O CNLB (Conselho Nacional do Laicato do Brasil) – Diocesano de Bauru –, representado pelo seu atual presidente e sua ex-presidente, em face do indeferimento das candidaturas dos srs. Fabiano Mariano, Faria Neto, Jorge Santos, Fernando Mantovani e Batata, ainda como desdobramento de condenação em processo de cassação e inelegibilidade em função de publicação do Jornal Voto Responsável veiculado nas eleições de 2012, cuja distribuição foi promovida por esta entidade, vem ressaltar alguns pontos inerentes a publicação em comento.


Esta entidade tem por objetivo precípuo ser instância de representatividade do laicato da Diocese de Bauru na Igreja e na sociedade; suscitar, desenvolver e aprofundar no laicato a consciência crítica e criativa de sua identidade, vocação e missão, a fim de que seja presença atuante nos espaços sociais, políticos, econômicos e culturais da Diocese de Bauru. Constituída por membros do povo que professam a fé no magistério da Igreja Católica Apostólica Romana, porém não podendo ser confundida com esta, já que possui estatuto e estrutura orgânica próprios.


Montando os fins do século XIX, foi editada pelo Papa Leão XIII a encíclica “Rerum Novarum”, cuja preocupação com a realidade da vida humana foi reafirmada no Concílio Vaticano II e mais recentemente na Exortação Apostólica “Evangelii Gaudium” editada pelo Papa Francisco; a Igreja se sensibiliza pelas questões sociais e sofrimento de seu povo, conclamando seus fiéis a participarem ativamente nas atividades da vida social, cultural, econômica e política, no sentido de serem sal da terra e luz do mundo, segundo os ensinamentos do evangelho de Jesus Cristo.


Atendendo a este chamamento o Conselho do Laicato procura motivar os fiéis leigos e leigas a exercerem seu protagonismo nos meios em que atuam, não podendo se omitir em relação ao mundo da política.

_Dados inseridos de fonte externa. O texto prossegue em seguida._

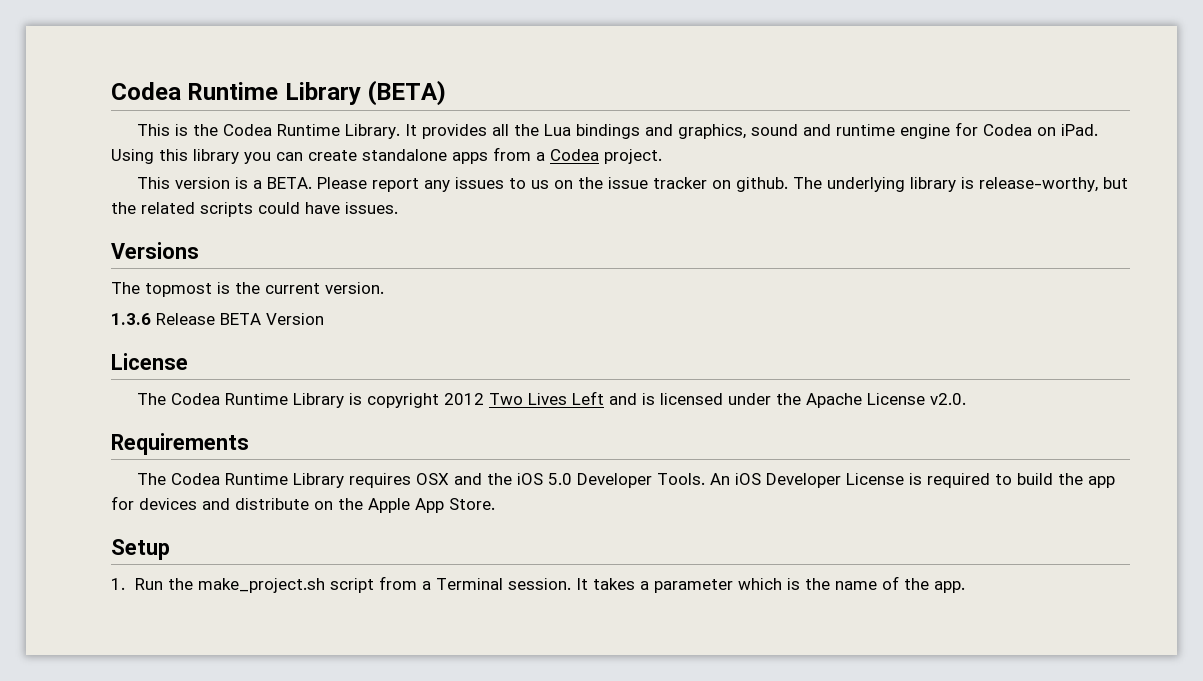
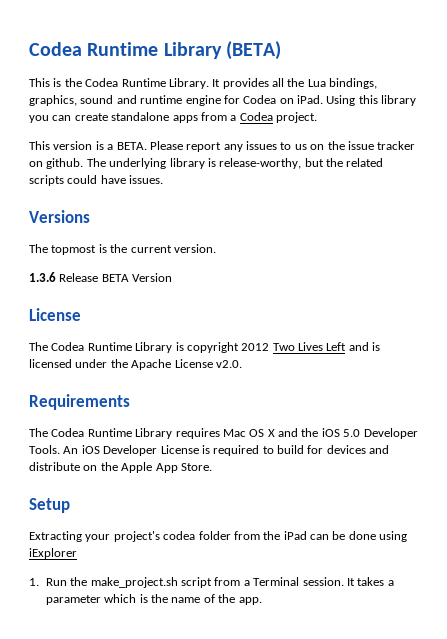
[575,124,673,139] bindings and -> [329,78,378,89] bindings,
[415,473,449,485] OSX -> [222,429,275,437] Mac OS X
[1057,473,1115,488] the app -> (304, 449) none
(170, 549) none -> [29,531,408,542] [29,548,77,559] // Extracting your project's codea folder from the iPad can be done using iExplorer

Neste sentido sempre participou ativamente nos debates em torno da promoção da ética na política, voto consciente e combate à corrupção.


Para tanto, uma das atividades concretas foi a elaboração de jornais que levavam consigo não só estes valores como também sugestões de candidaturas comprometidas com esta perspectiva, independentemente da vinculação partidária ou ideológica, realizadas desde as eleições municipais de 2004, sempre observando a legislação eleitoral vigente. Cabe um parêntese neste tópico para ressaltar que tais informativos eram custeados pelas próprias candidaturas neles contidas, não sendo diferente o jornal informativo editado quando das eleições de 2012.


Causou-nos indignação a reprovação das prestações de contas eleitorais dos candidatos citados preambularmente, uma vez que foram adotadas por este organismo as mesmas formas e procedimentos de eleições anteriores, atendidas as exigências legais, cabendo ressaltar que as ações promovidas por esta instituição de direito privado, sem finalidade econômica, com estrutura orgânica própria, não se confunde com a instituição Igreja Católica. Indignação justificada pelo fato de que se apegando a filigranas no processo de julgamento de contas, o judiciário imponha idêntica injustiça a outros eleitos, além do fato da insegurança jurídica que causa.


Por derradeiro, o CNLB não se furtará em continuar trabalhando para o aperfeiçoamento das instituições democráticas, no sentido de garantir espaço de divulgação de ideias e motivar o mais amplo debate político.